Zelenskyy’s UPA unit naming had nothing to do with Volhynia. The historian who holds the same Polish award says Poland got that wrong.

“This affair will cost Poland in the future”: Norman Davies on why Warsaw misread the UPA dispute
Norman Davies, Western historian
Norman Davies, Western historian of Poland and Europe. Credit: Onet
Zelenskyy’s UPA unit naming had nothing to do with Volhynia. The historian who holds the same Polish award says Poland got that wrong.

Poland's decision to make the UPA naming controversy a flashpoint of its relations with Ukraine at the height of a full-scale war was a mistake that Warsaw will "pay for in the future," Norman Davies, one of the foremost Western historians of Poland and Europe, told Polish outlet Onet in an interview published 29 June.

Davies — himself a Knight of the Order of the White Eagle, the same award Poland stripped from Zelenskyy last month — pushed back sharply against the framing that Ukraine's president had provoked the crisis. Ninety percent of the Ukrainian Insurgent Army (UPA) had no connection to the Volhynia massacres at all, Davies said. Zelenskyy's decision to name a special forces unit after Heroes of the UPA was not a statement about Volhynia: "What the Ukrainian president did has nothing to do with Volhynia."

The dispute began on 26 May, when Zelenskyy signed Decree 440/2026 granting the honorary title "Heroes of the UPA" to the Separate Center of Special Operations "Pivnich." Polish President Karol Nawrocki responded on 19 June by stripping Zelenskyy of the Order of the White Eagle — Poland's highest state honor. Zelenskyy returned it by post. Three former Ukrainian presidents renounced their own White Eagles in protest.

Not a provocation — a historical problem of framing

The Onet journalist repeatedly pressed Davies to place responsibility on Kyiv. Davies reversed every framing.

Every underground movement from World War II carries dark chapters, he said. That does not make the organization as a whole criminal: "The UPA was generally not a criminal organization. Their goal was to fight against the occupiers." The UPA fought the Soviets on one side and the Germans on the other — and the anti-Soviet struggle lasted into the 1960s. That history, Davies said, is precisely why Ukrainians see the UPA as heroic. It is comparable, he noted, to the Żołnierze Wyklęci — Poland's own celebrated postwar anti-Soviet resistance fighters.

Davies also pointed out that decades of Soviet prohibition meant generations of Ukrainians — including Zelenskyy, who grew up in eastern Ukraine — had limited exposure to the UPA's contested history. Memory was suppressed; it was not curated. The two things, he argued, are completely different.
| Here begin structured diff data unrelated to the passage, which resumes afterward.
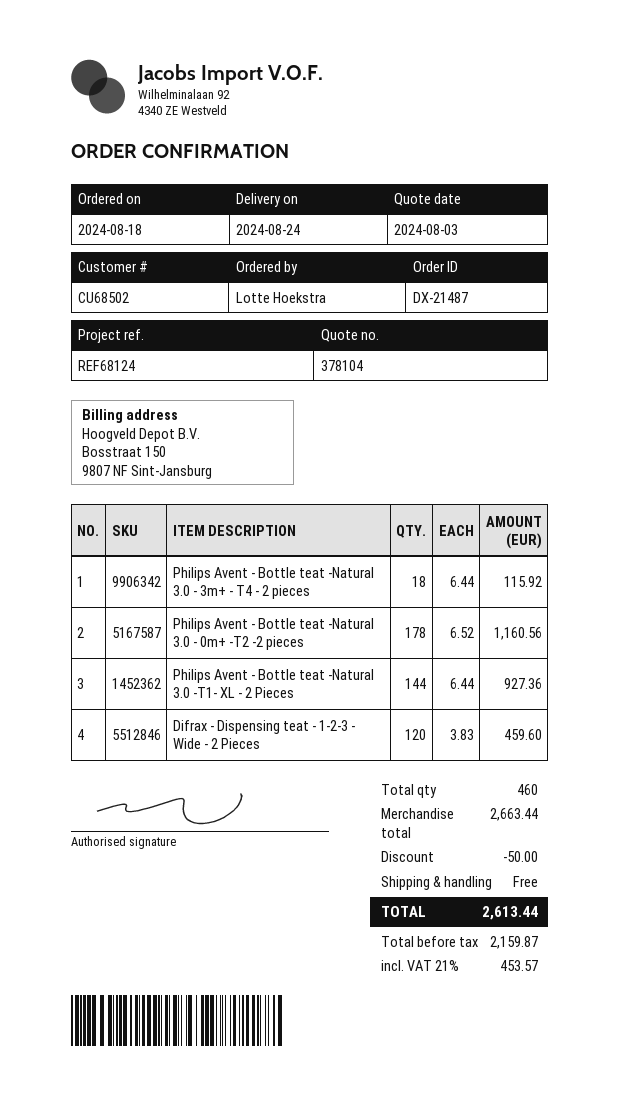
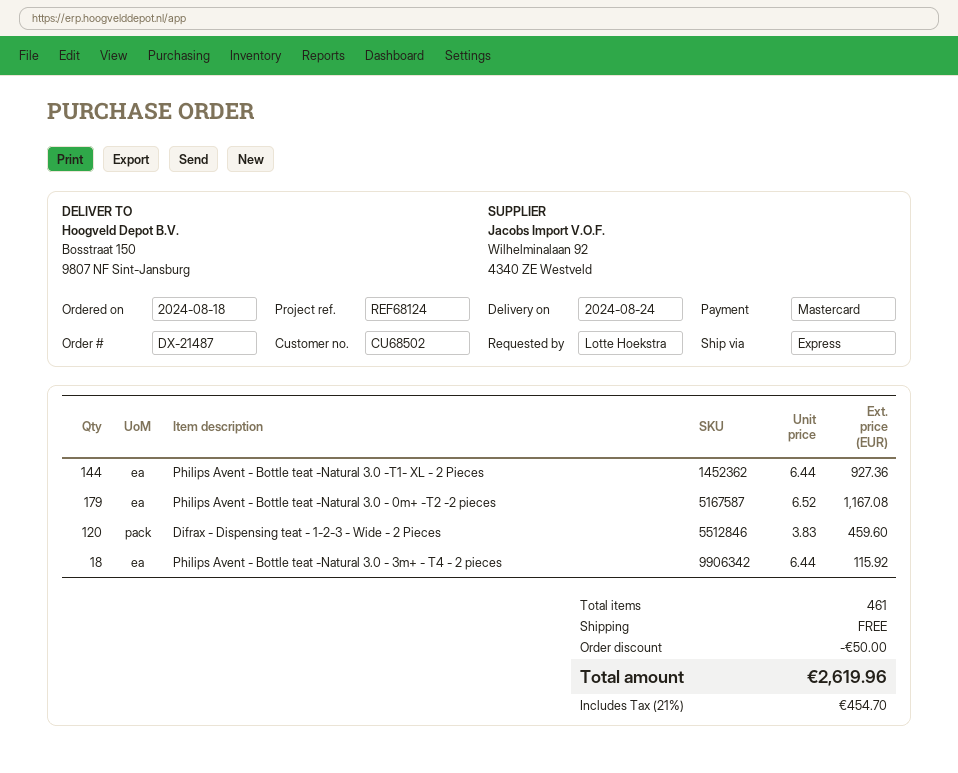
Philips Avent - Bottle teat -Natural 3.0 - 0m+ -T2 -2 pieces: 178 x 6.52 = 1160.56 -> 179 x 6.52 = 1167.08
total quantity: 460 -> 461
tax: 21% = 453.57 -> 21% = 454.70
total: 2613.44 -> 2619.96

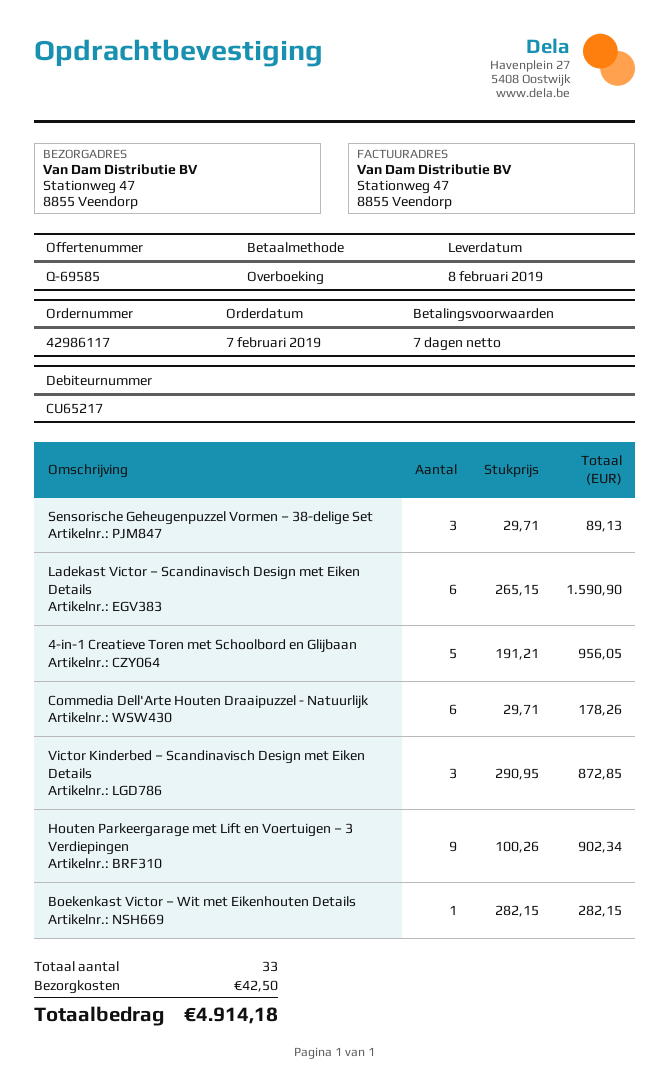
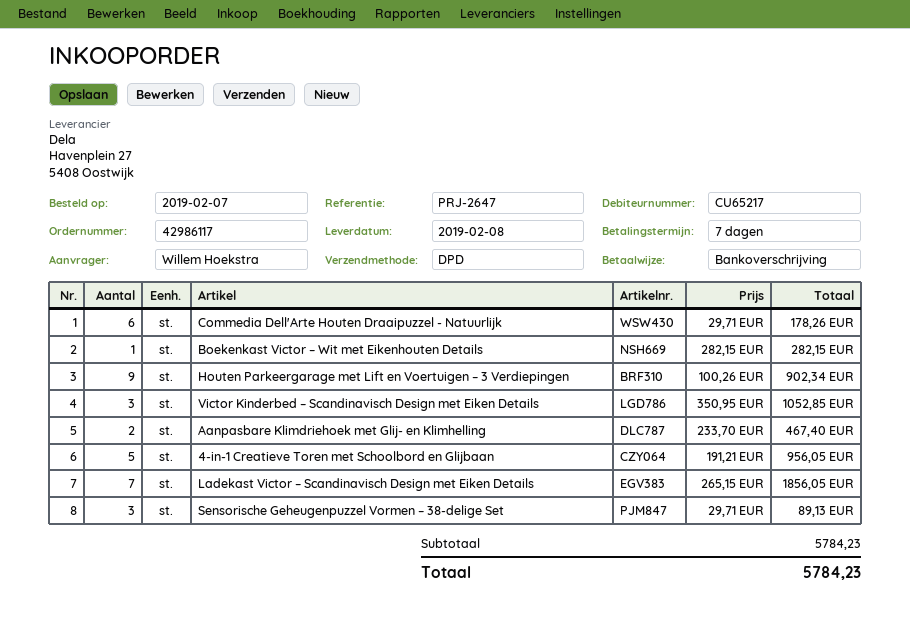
Ladekast Victor – Scandinavisch Design met Eiken Details: 6 x 265.15 = 1590.90 -> 7 x 265.15 = 1856.05
Victor Kinderbed – Scandinavisch Design met Eiken Details: 3 x 290.95 = 872.85 -> 3 x 350.95 = 1052.85
Aanpasbare Klimdriehoek met Glij- en Klimhelling: none -> 2 x 233.70 = 467.40
shipping: 42.50 -> none
total: 4914.18 -> 5784.23

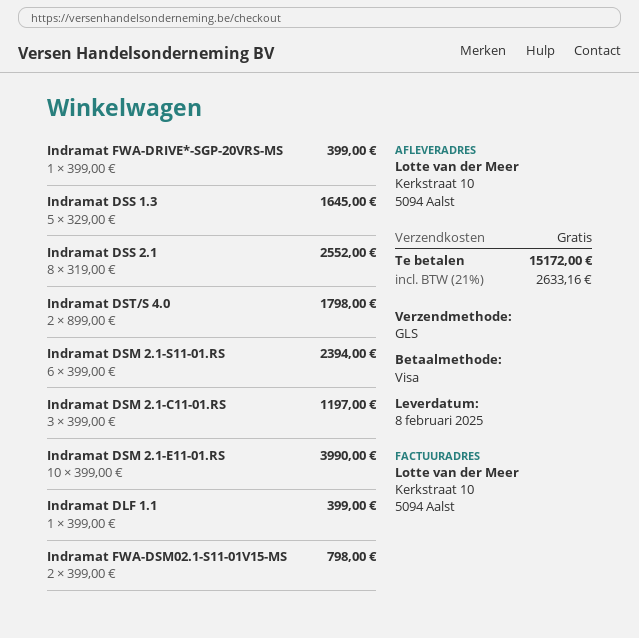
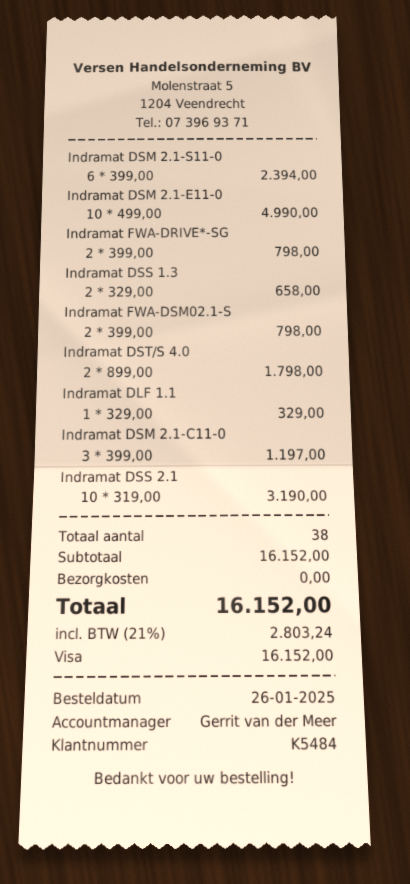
Indramat FWA-DRIVE*-SGP-20VRS-MS: 1 x 399.00 = 399.00 -> 2 x 399.00 = 798.00
Indramat DSS 1.3: 5 x 329.00 = 1645.00 -> 2 x 329.00 = 658.00
Indramat DSS 2.1: 8 x 319.00 = 2552.00 -> 10 x 319.00 = 3190.00
Indramat DSM 2.1-E11-01.RS: 10 x 399.00 = 3990.00 -> 10 x 499.00 = 4990.00
Indramat DLF 1.1: 1 x 399.00 = 399.00 -> 1 x 329.00 = 329.00
tax: 21% = 2633.16 -> 21% = 2803.24
total: 15172.00 -> 16152.00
On Volhynia itself, Davies did not minimize. He has called the massacres a crime "in the spectrum of genocide." But he also named what Polish discourse tends to leave out: that Polish forces killed between 10,000 and 15,000 Ukrainians in retaliatory operations in the same region, and that Operation Wisła — Poland's postwar forced deportation of Ukrainians — belongs in any honest accounting of that era. "If you talk about one aspect, you have to talk about all of them," he said.

The timing is the problem

Davies' sharpest criticism was directed at when Poland chose to raise the issue. Ukraine is in its fifth year of a full-scale war for its existence. Polish leaders chose this moment. "This affair will cost Poland in the future," Davies said. There will be consequences — Ukrainian memory is long, and Ukrainians will remember that Poland chose this moment to start "talking about unpleasant things."

His prescription: Poland should have said, "Fine, the matter is unresolved — but we'll wait until the end of this war." The war Ukraine appears to be winning. When it ends, whoever wins will have a stronger position in Europe, in the EU, in NATO. Poland chose instead to hand Russia what Davies called "a very favorable pretext."

The absolute foundation of free Poland's survival, he said, is good relations with its neighbors. "Today Poland's neighbor to the east is Ukraine, not Russia. Every Polish-Ukrainian conflict benefits Moscow."

His proposed remedy — a Truth and Reconciliation Commission, modeled on post-apartheid South Africa — should wait until after the war. The current moment is simply wrong for it.

Background

The UPA controversy sits inside a broader set of pressures in Polish-Ukrainian relations, including agricultural competition ahead of Ukraine's EU accession, a surge in anti-Ukrainian incidents in Poland, and the political positioning of President Nawrocki, who Zelenskyy has compared to Hungary's Viktor Orbán. Davies declined to advise Nawrocki if asked, calling it a "waste of time" — he is not drawn to politics.

He was, however, direct about what he sees as the deeper structural problem: patriotism and nationalism are built on inaccuracies, because every nation is reluctant to speak about its own mistakes and crimes. Honest history requires a commission, not a political confrontation during wartime.